# Work instructions
Without the pictures, retype exactly the lines from the top of the entries below through the line that contains "flipping a coin.".

(Image comparison data)
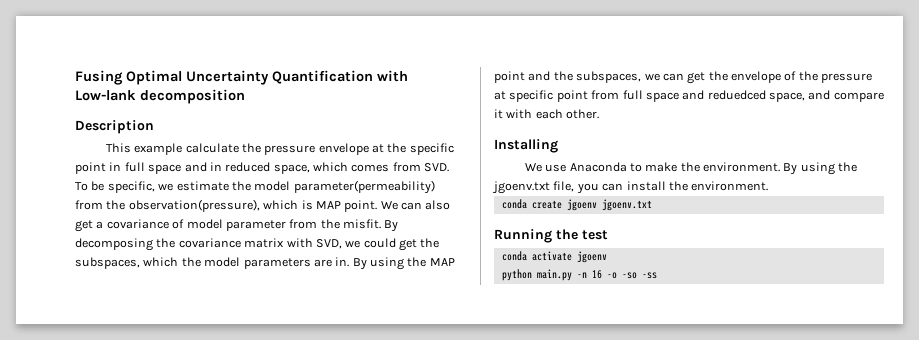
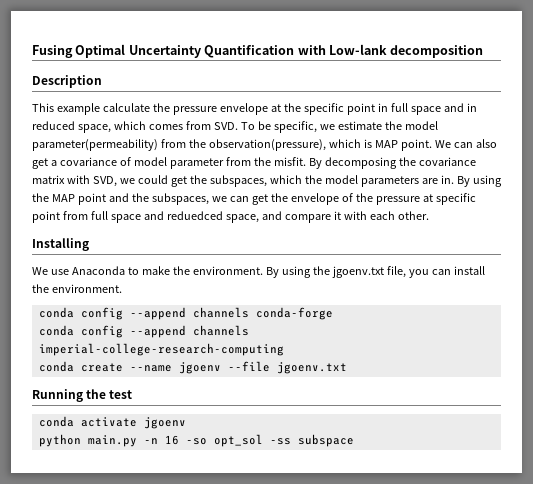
+ conda config --append channels conda-forge
+ conda config --append channels imperial-college-research-computing
- conda create jgoenv jgoenv.txt
+ conda create --name jgoenv --file jgoenv.txt
- python main.py -n 16 -o -so -ss
+ python main.py -n 16 -so opt_sol -ss subspace

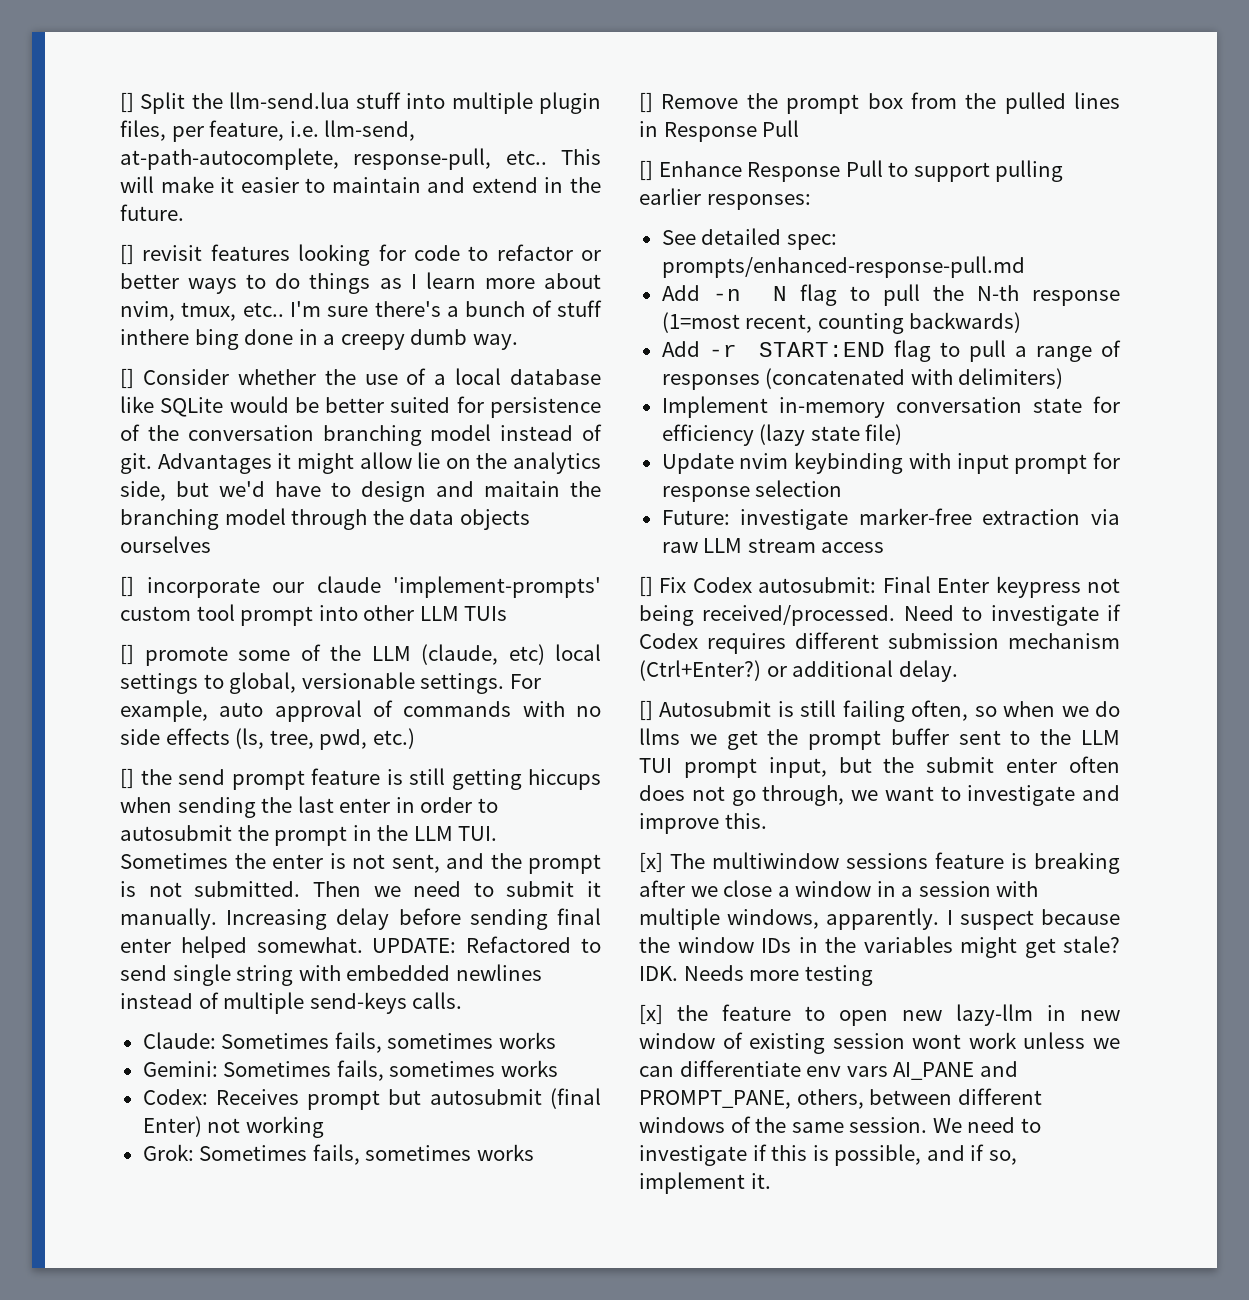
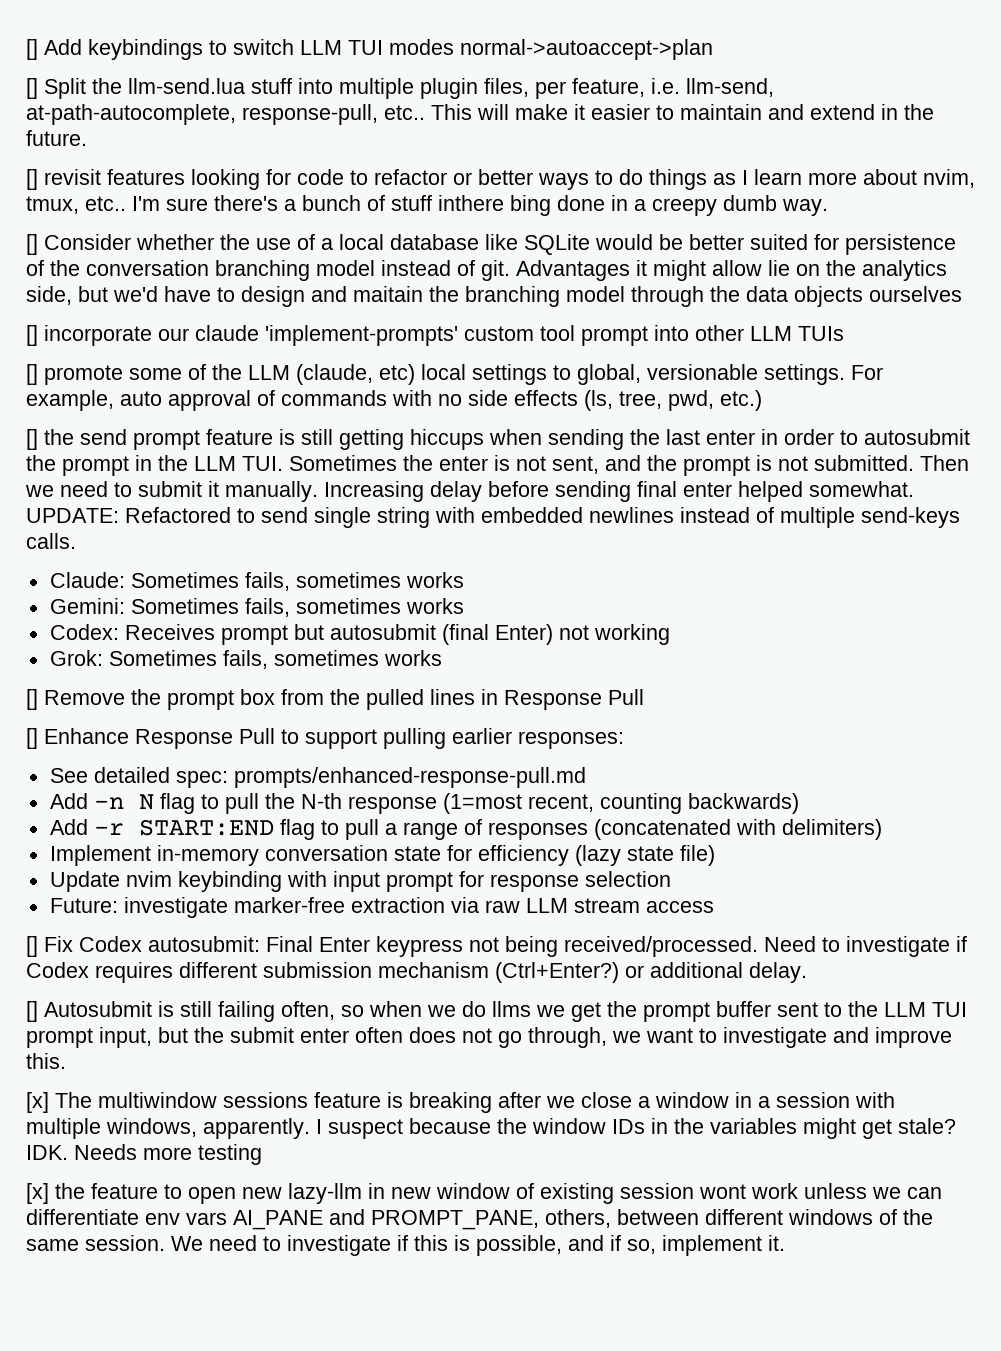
+ [] Add keybindings to switch LLM TUI modes normal->autoaccept->plan

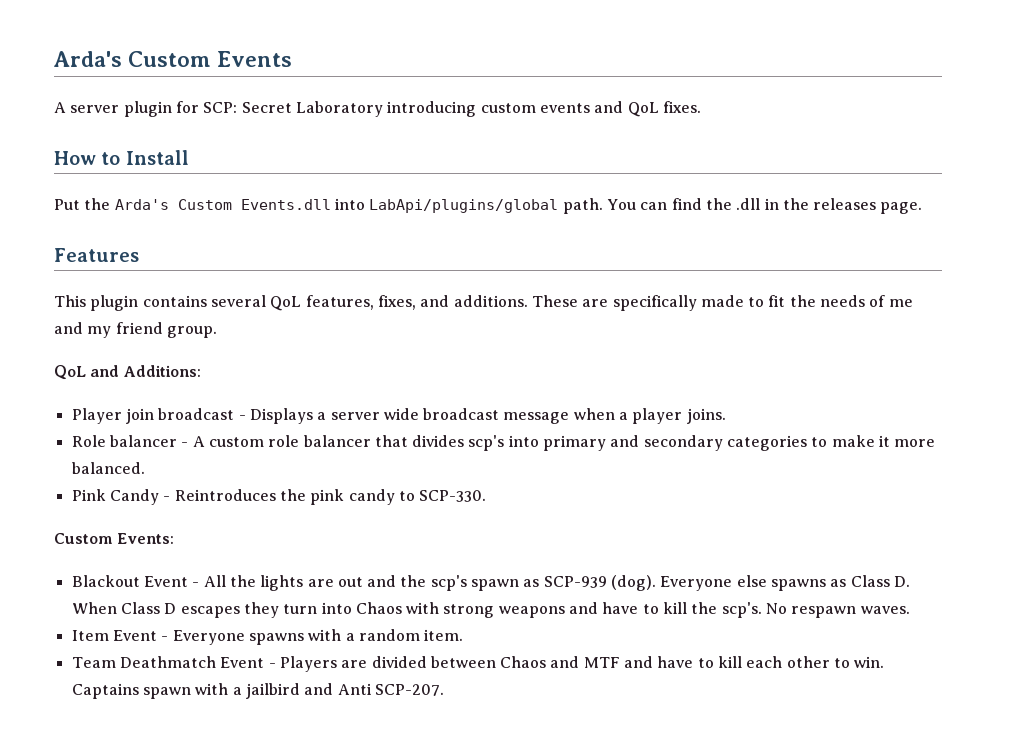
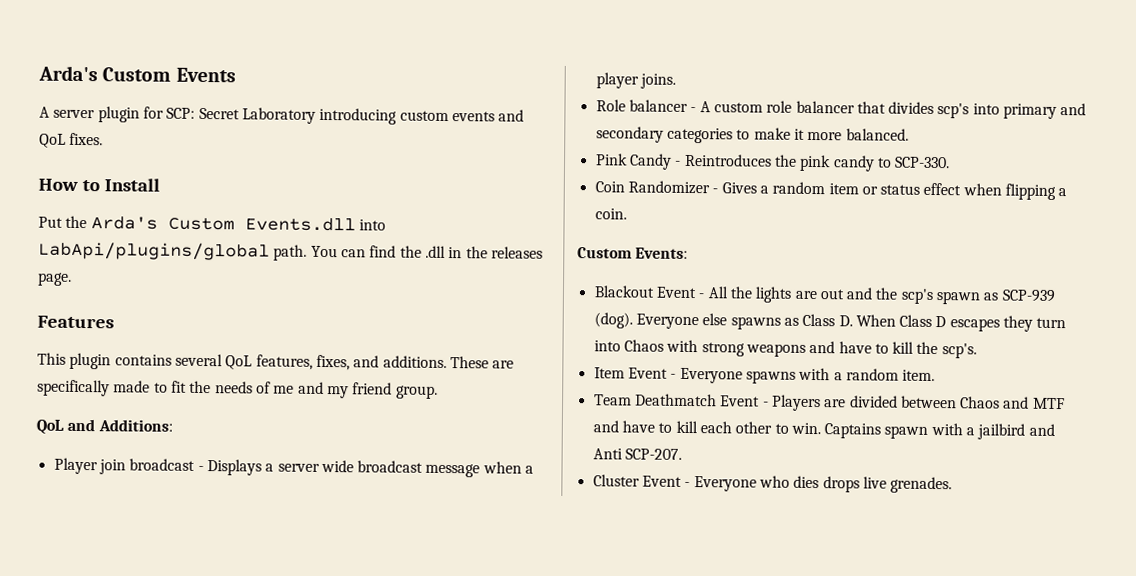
+ Coin Randomizer - Gives a random item or status effect when flipping a coin.
- No respawn waves.
+ Cluster Event - Everyone who dies drops live grenades.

# Task answer
+ conda config --append channels conda-forge
+ conda config --append channels imperial-college-research-computing
- conda create jgoenv jgoenv.txt
+ conda create --name jgoenv --file jgoenv.txt
- python main.py -n 16 -o -so -ss
+ python main.py -n 16 -so opt_sol -ss subspace

+ [] Add keybindings to switch LLM TUI modes normal->autoaccept->plan

+ Coin Randomizer - Gives a random item or status effect when flipping a coin.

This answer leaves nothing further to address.